うつ伏せ寝とSIDSについて-1
寝かせ方について一つ心配事なのですが、なるべく仰向けか横向でで寝せようと思うのですが、眠りかたが浅くすぐ起きてぐずってしまいます。試しにうつぶせにしたところぐっすり眠りました。
以前うつぶせはよくないと聞いていたのでなるべくならしたくないのですが、よく寝るのでついしてしまいます。うつぶせの危険性やうつぶせに寝せるときの注意点についてアドバイスいただければさいわいです。

当科で最近8年間に出生した赤ちゃんのうち,4人の子がSIDSで亡くなりました.
そのうちの3人はうつ伏せ寝で見つかっており,1人は状況不明です.どっちにしても,うつ伏せ寝はSIDSの重要なリスク因子の一つです.仰向け寝で育てましょう!
飯田市立病院産婦人科のホームページ
http://www.imh.iida.nagano.jp/user/kakuka/gyne/obs_gyn_top.html
のワンポイント医学講座(産婦人科編)の中の
「乳幼児突然死症候群について」をご参照ください.
以下その要約です.
それまで元気で,ミルクの飲みもよく,すくすく育っていた赤ちゃんが,眠っている間に突然死亡してしまう.これが乳幼児突然死症候群(SIDS)という病気です.事故や窒息死とは違います.
日本では出生した赤ちゃんの約2000人の内1人がSIDSで亡くなっており,年間500〜600人の赤ちゃんがこの病気で亡くなっています.日本の乳児の死亡原因の第2位となっています.欧米では死亡原因の第1位です.特にかわいい盛りの4〜6ケ月の赤ちゃんがこの病気の最大の犠牲者で,ほとんどが1歳未満の赤ちゃんに起きています.
SIDSの原因はまだ解明されていませんが,私達が赤ちゃんの育児環境に気を付けることによって,SIDSを減らすことが出来るいくつかの因子があることが分かってきました.

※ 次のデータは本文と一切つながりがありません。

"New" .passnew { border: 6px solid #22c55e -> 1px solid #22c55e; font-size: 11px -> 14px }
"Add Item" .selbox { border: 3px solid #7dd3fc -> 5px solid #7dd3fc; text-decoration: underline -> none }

多くの国で「うつ伏せ寝を止めること,赤ちゃんを暖めすぎないこと,母乳にすること,お母さんが禁煙すること」を中心としたキャンペーンが行われ,SIDSの発生率が実際に減少しています.うつ伏せ寝が大幅に減り仰向け寝が増えたことで、特に問題が起こったことは報告されていません.

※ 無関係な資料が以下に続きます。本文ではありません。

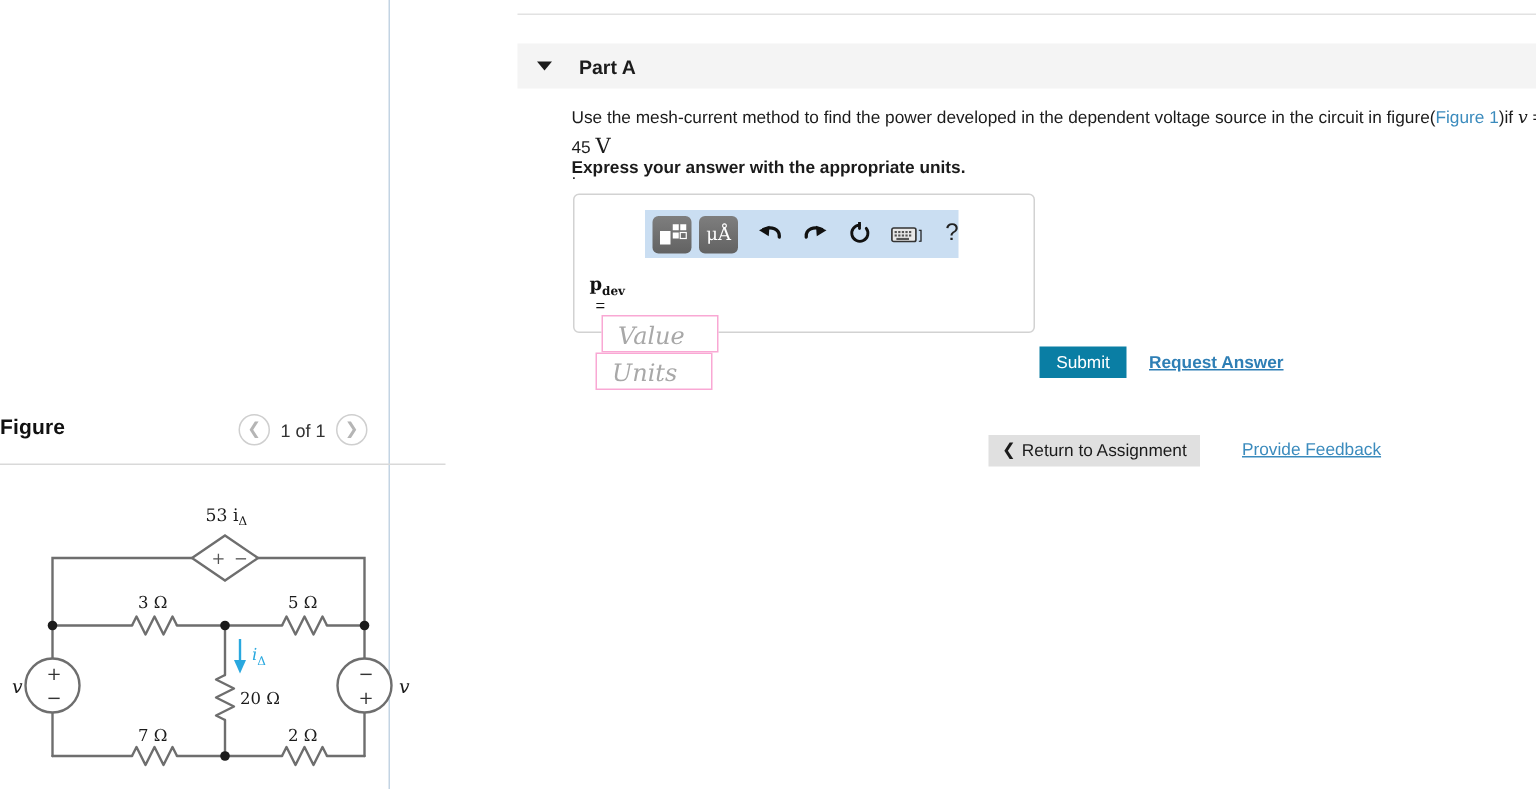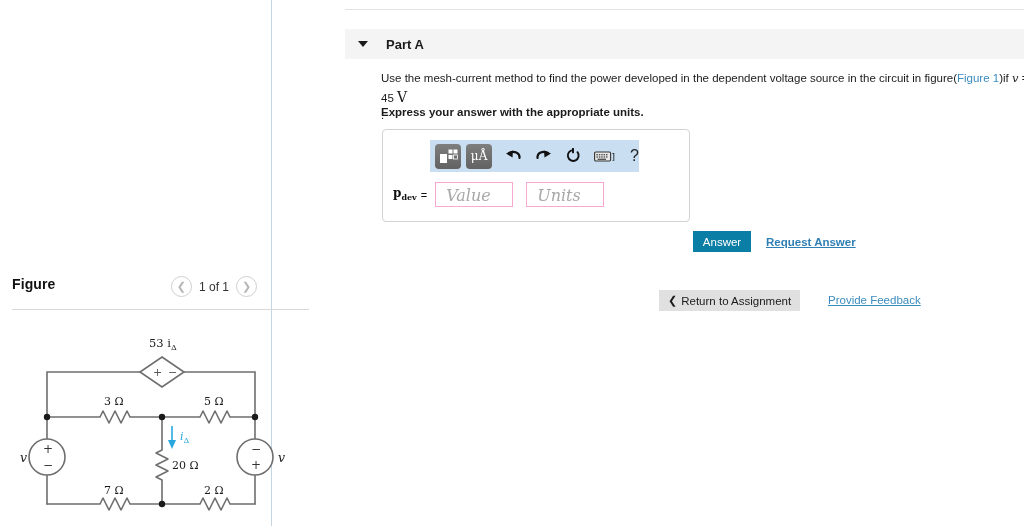"pdev" #pdev-row { align-items: center -> none; flex-direction: none -> column }
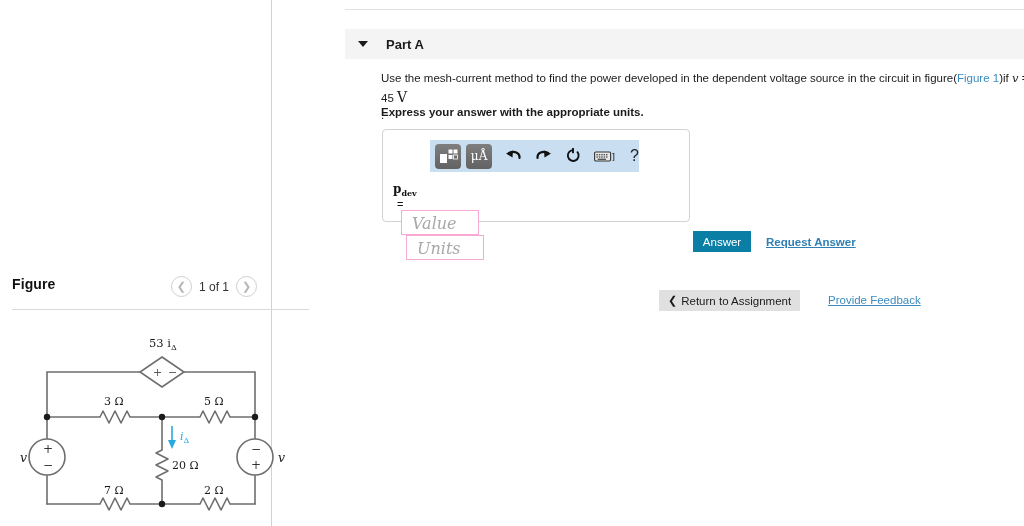"Units" #units-input { margin-left: 13px -> 4px }
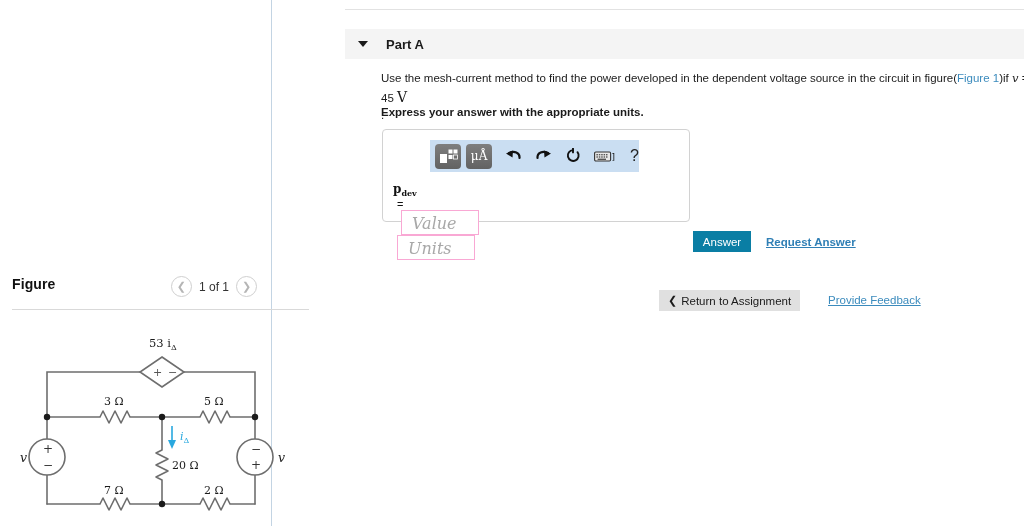"Answer" div { text: Answer -> Submit }
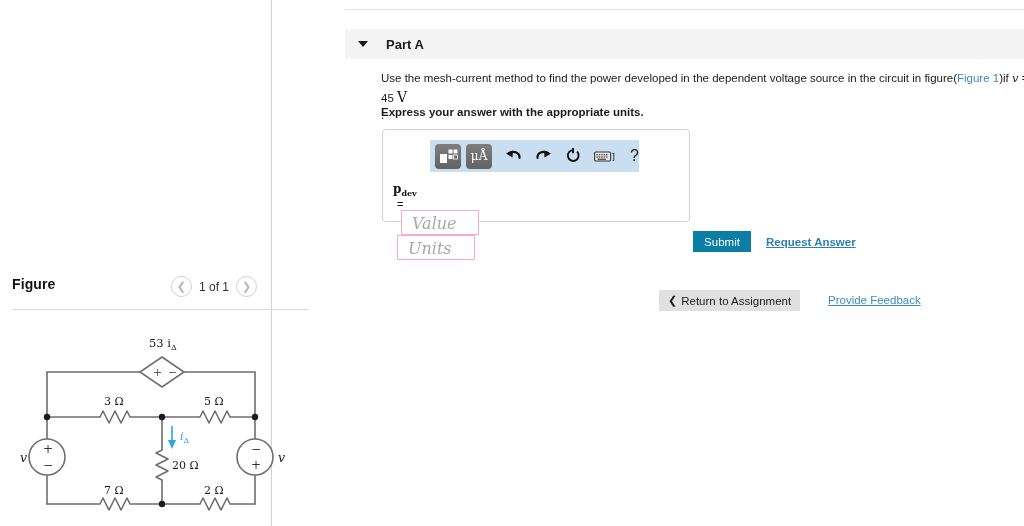"Figure" #left-panel { margin-left: 12px -> none }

日本におけるSIDSについての厚生省研究報告書では,うつ伏せ寝は一般には14%に過ぎなかったのに,SIDSで発見された赤ちゃんの79%がうつ伏せ寝でした.これらのことから日本においても,リスク因子を少なくすることによってSIDSの発生頻度をもっと少なくすることが出来ると考えられます.